# What this task involves:
From the line that contains "delivery date: 2020-11-24 -> 2020-11-18" to the last line of the entries, set down each line exactly as written, both ends included, with nothing else.

╭─ Information shown

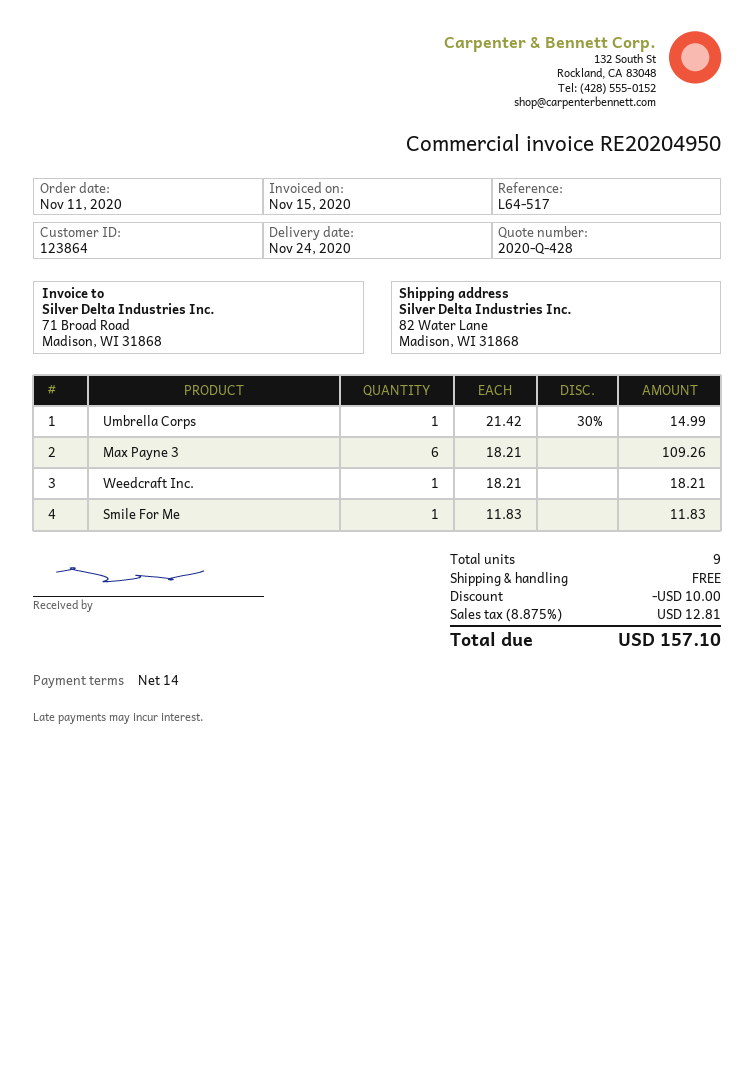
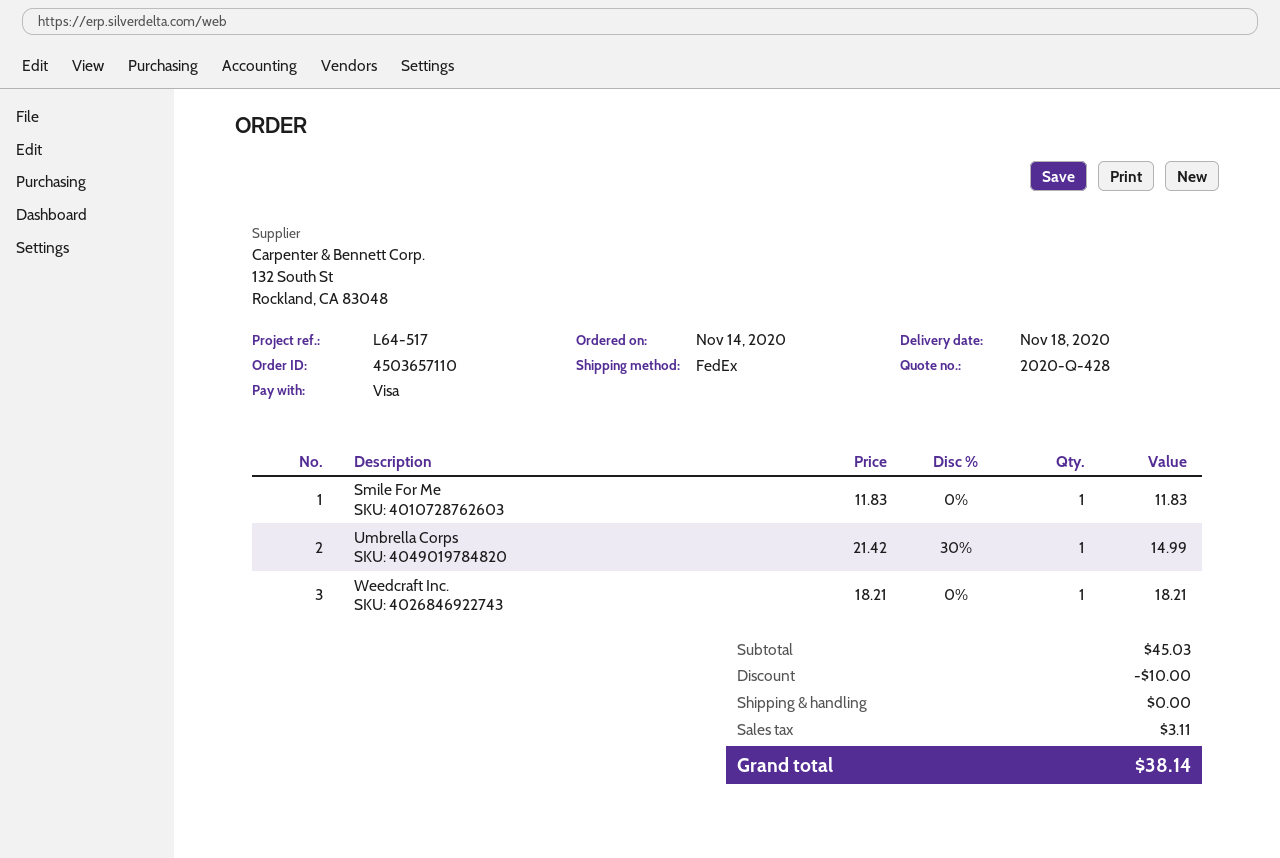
order date: 2020-11-11 -> 2020-11-14
delivery date: 2020-11-24 -> 2020-11-18
Max Payne 3: 6 x 18.21 = 109.26 -> none
tax: 12.81 -> 3.11
total: 157.10 -> 38.14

╰─

# Task response:
delivery date: 2020-11-24 -> 2020-11-18
Max Payne 3: 6 x 18.21 = 109.26 -> none
tax: 12.81 -> 3.11
total: 157.10 -> 38.14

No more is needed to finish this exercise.